- **DATA FOR ANALYSIS**
□ □ □ □
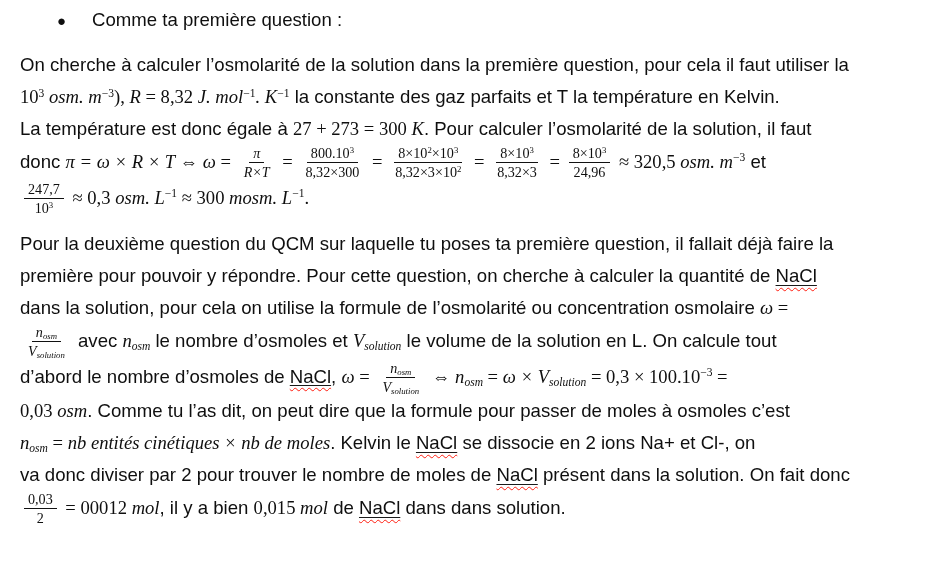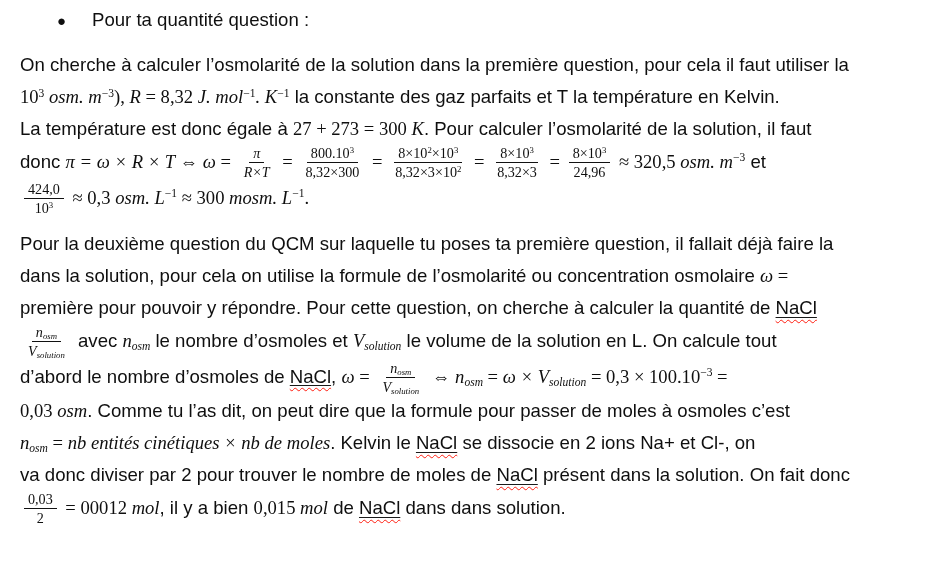--- a/index.html
+++ b/index.html
@@ -31,21 +31,21 @@
   .sqw{text-decoration:underline;text-decoration-style:wavy;
       text-decoration-color:var(--squiggle,#ff1f12);
       text-decoration-thickness:1px;text-underline-offset:5px;}
 </style>
 </head>
 <body style="background: rgb(255, 255, 255); color: rgb(15, 15, 15);">
 
 <div class="doc">
   <div class="bullet-line">
     <span class="bullet-marker">●</span>
-    <span class="bullet-text">Pour ta quantité question :</span>
+    <span class="bullet-text">Comme ta première question :</span>
   </div>
   <div class="para">
       <div class="line"><span class="t">On cherche à calculer l’osmolarité de la solution dans la première question, pour cela il faut utiliser la</span></div>
       <div class="line"><span class="mn">10</span><sup class="sup">3</sup><span class="m"> osm. m</span><sup class="sup">−3</sup><span class="mn">), </span><span class="m">R</span><span class="mn"> = 8,32 </span><span class="m">J. mol</span><sup class="sup">−1</sup><span class="m">. K</span><sup class="sup">−1</sup><span class="t"> la constante des gaz parfaits et T la température en Kelvin.</span></div>
       <div class="line"><span class="t">La température est donc égale à </span><span class="mn">27 + 273 = 300 </span><span class="m">K</span><span class="t">. Pour calculer l’osmolarité de la solution, il faut</span></div>
       <div class="line"><span class="t">donc </span><span class="m">π = ω × R × T </span><span class="mn">⇔ </span><span class="m">ω</span><span class="mn"> = </span><span class="frac">
           <span class="fn"><span class="m">π</span></span>
           <span class="fd"><span class="m">R×T</span></span>
         </span><span class="mn"> = </span><span class="frac">
           <span class="fn"><span class="mn">800.10</span><sup class="sup">3</sup></span>
@@ -54,28 +54,28 @@
           <span class="fn"><span class="mn">8×10</span><sup class="sup">2</sup><span class="mn">×10</span><sup class="sup">3</sup></span>
           <span class="fd"><span class="mn">8,32×3×10</span><sup class="sup">2</sup></span>
         </span><span class="mn"> = </span><span class="frac">
           <span class="fn"><span class="mn">8×10</span><sup class="sup">3</sup></span>
           <span class="fd"><span class="mn">8,32×3</span></span>
         </span><span class="mn"> = </span><span class="frac">
           <span class="fn"><span class="mn">8×10</span><sup class="sup">3</sup></span>
           <span class="fd"><span class="mn">24,96</span></span>
         </span><span class="mn"> ≈ 320,5 </span><span class="m">osm. m</span><sup class="sup">−3</sup><span class="t"> et</span></div>
       <div class="line"><span class="frac">
-          <span class="fn"><span class="mn">424,0</span></span>
+          <span class="fn"><span class="mn">247,7</span></span>
           <span class="fd"><span class="mn">10</span><sup class="sup">3</sup></span>
         </span><span class="mn"> ≈ 0,3 </span><span class="m">osm. L</span><sup class="sup">−1</sup><span class="mn"> ≈ 300 </span><span class="m">mosm. L</span><sup class="sup">−1</sup><span class="mn">.</span></div>
     </div>
   <div class="para">
       <div class="line"><span class="t">Pour la deuxième question du QCM sur laquelle tu poses ta première question, il fallait déjà faire la</span></div>
+      <div class="line"><span class="t">première pour pouvoir y répondre. Pour cette question, on cherche à calculer la quantité de </span><span class="squl"><span class="sqw">NaCl</span></span></div>
       <div class="line"><span class="t">dans la solution, pour cela on utilise la formule de l’osmolarité ou concentration osmolaire </span><span class="m">ω</span><span class="mn"> =</span></div>
-      <div class="line"><span class="t">première pour pouvoir y répondre. Pour cette question, on cherche à calculer la quantité de </span><span class="squl"><span class="sqw">NaCl</span></span></div>
       <div class="line"><span class="frac">
           <span class="fn"><span class="m">n</span><sub class="sub">osm</sub></span>
           <span class="fd"><span class="m">V</span><sub class="sub">solution</sub></span>
         </span><span class="t"> avec </span><span class="m">n</span><sub class="sub">osm</sub><span class="t"> le nombre d’osmoles et </span><span class="m">V</span><sub class="sub">solution</sub><span class="t"> le volume de la solution en L. On calcule tout</span></div>
       <div class="line"><span class="t">d’abord le nombre d’osmoles de </span><span class="squl"><span class="sqw">NaCl</span></span><span class="t">, </span><span class="m">ω</span><span class="mn"> = </span><span class="frac">
           <span class="fn"><span class="m">n</span><sub class="sub">osm</sub></span>
           <span class="fd"><span class="m">V</span><sub class="sub">solution</sub></span>
         </span><span class="mn"> ⇔ </span><span class="m">n</span><sub class="sub">osm</sub><span class="mn"> = </span><span class="m">ω × V</span><sub class="sub">solution</sub><span class="mn"> = 0,3 × 100.10</span><sup class="sup">−3</sup><span class="mn"> =</span></div>
       <div class="line"><span class="mn">0,03 </span><span class="m">osm</span><span class="t">. Comme tu l’as dit, on peut dire que la formule pour passer de moles à osmoles c’est</span></div>
       <div class="line"><span class="m">n</span><sub class="sub">osm</sub><span class="mn"> = </span><span class="m">nb entités cinétiques  × nb de moles</span><span class="t">. Kelvin le </span><span class="squl"><span class="sqw">NaCl</span></span><span class="t"> se dissocie en 2 ions Na+ et Cl-, on</span></div>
□ □ □ □
- **REQUIRED WORK**
Lines that contain "calculer" should be pulled from the entries above and reported.

- **PROBLEM SOLUTION**
       <div class="line"><span class="t">On cherche à calculer l’osmolarité de la solution dans la première question, pour cela il faut utiliser la</span></div>
       <div class="line"><span class="t">La température est donc égale à </span><span class="mn">27 + 273 = 300 </span><span class="m">K</span><span class="t">. Pour calculer l’osmolarité de la solution, il faut</span></div>
+      <div class="line"><span class="t">première pour pouvoir y répondre. Pour cette question, on cherche à calculer la quantité de </span><span class="squl"><span class="sqw">NaCl</span></span></div>
-      <div class="line"><span class="t">première pour pouvoir y répondre. Pour cette question, on cherche à calculer la quantité de </span><span class="squl"><span class="sqw">NaCl</span></span></div>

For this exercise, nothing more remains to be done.